(SUPPLIED RECORDS)
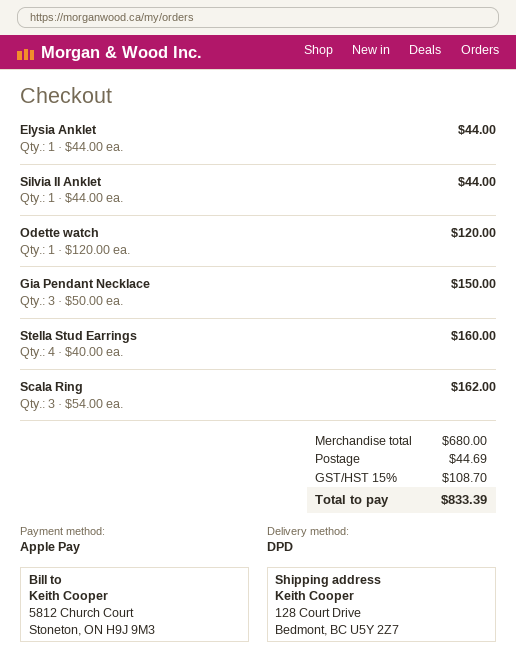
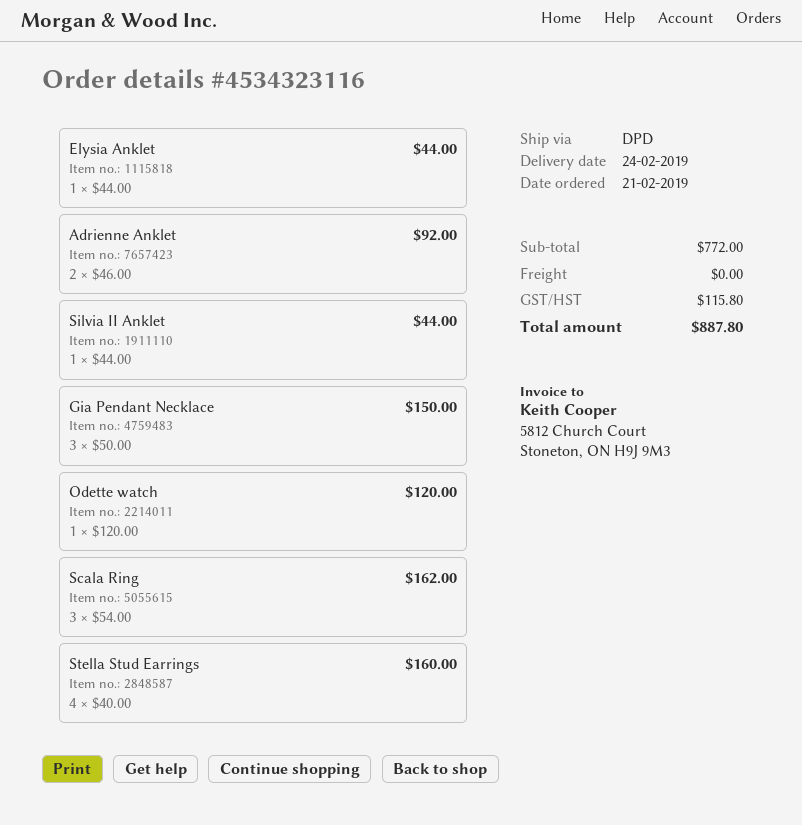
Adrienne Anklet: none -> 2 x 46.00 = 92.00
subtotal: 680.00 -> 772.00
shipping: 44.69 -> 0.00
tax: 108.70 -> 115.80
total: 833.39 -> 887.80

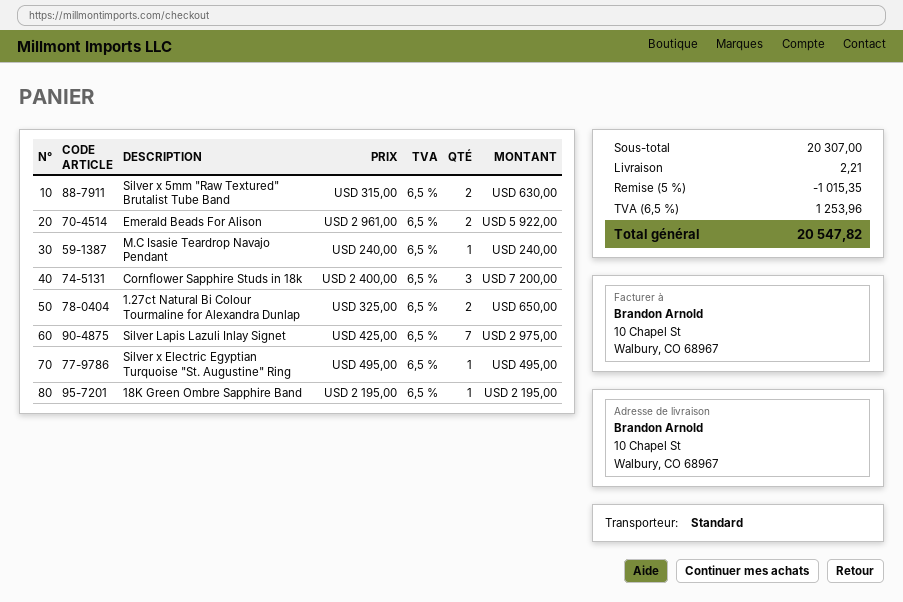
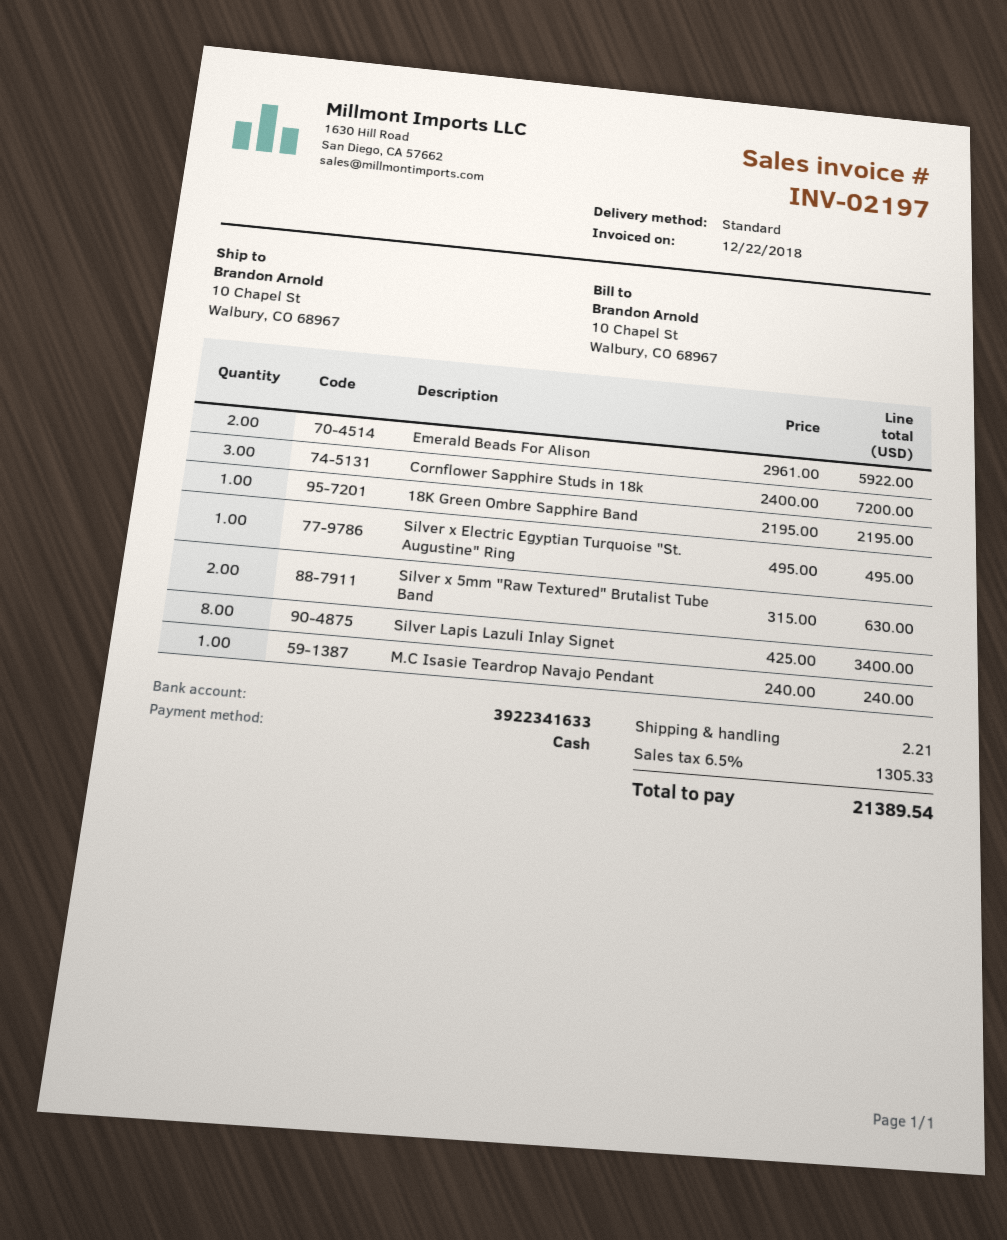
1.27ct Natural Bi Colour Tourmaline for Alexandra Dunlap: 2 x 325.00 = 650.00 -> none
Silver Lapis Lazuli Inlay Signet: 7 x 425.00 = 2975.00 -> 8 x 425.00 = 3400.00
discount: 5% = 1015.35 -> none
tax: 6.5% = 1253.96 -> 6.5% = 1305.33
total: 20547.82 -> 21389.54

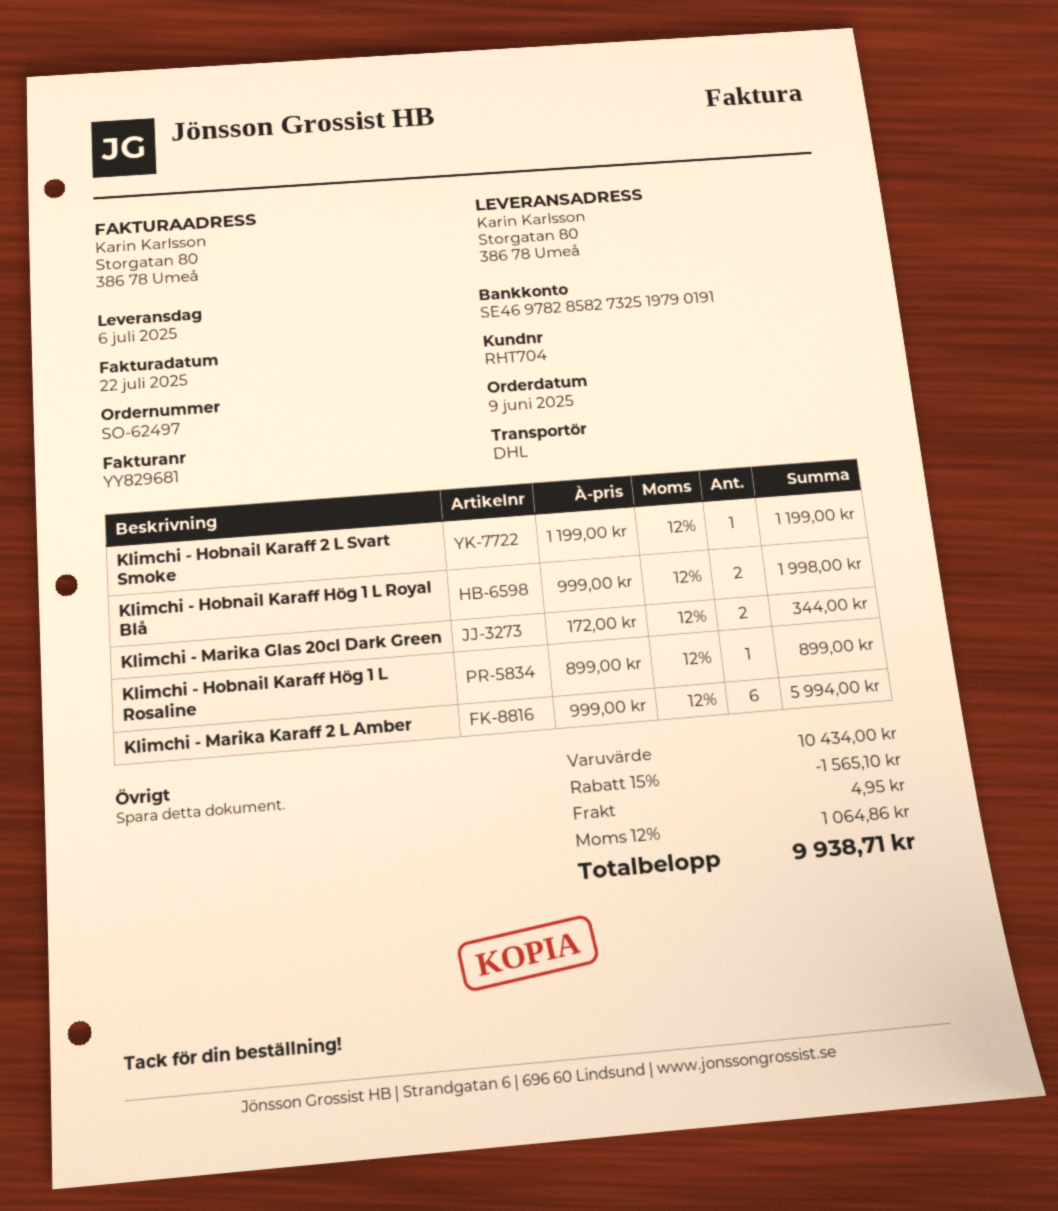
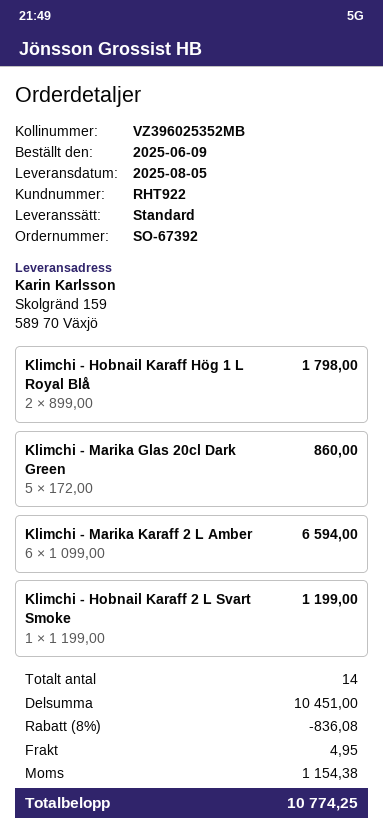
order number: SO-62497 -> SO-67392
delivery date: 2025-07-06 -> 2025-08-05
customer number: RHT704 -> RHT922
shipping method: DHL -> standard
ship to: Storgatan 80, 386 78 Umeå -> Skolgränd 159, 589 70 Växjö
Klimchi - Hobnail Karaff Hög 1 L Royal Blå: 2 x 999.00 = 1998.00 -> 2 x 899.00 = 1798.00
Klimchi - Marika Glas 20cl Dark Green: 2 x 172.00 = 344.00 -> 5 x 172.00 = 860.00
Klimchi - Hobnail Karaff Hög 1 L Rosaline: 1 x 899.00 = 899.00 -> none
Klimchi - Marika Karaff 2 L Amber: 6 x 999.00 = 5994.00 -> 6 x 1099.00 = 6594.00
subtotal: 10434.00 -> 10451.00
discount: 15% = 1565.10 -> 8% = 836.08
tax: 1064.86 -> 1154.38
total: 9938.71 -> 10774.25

(YOUR GOAL)
Would you state how many lines of the data above hold the string "subtotal"? Reply with the number alone.

(SOLUTION FOR THIS EXERCISE)
2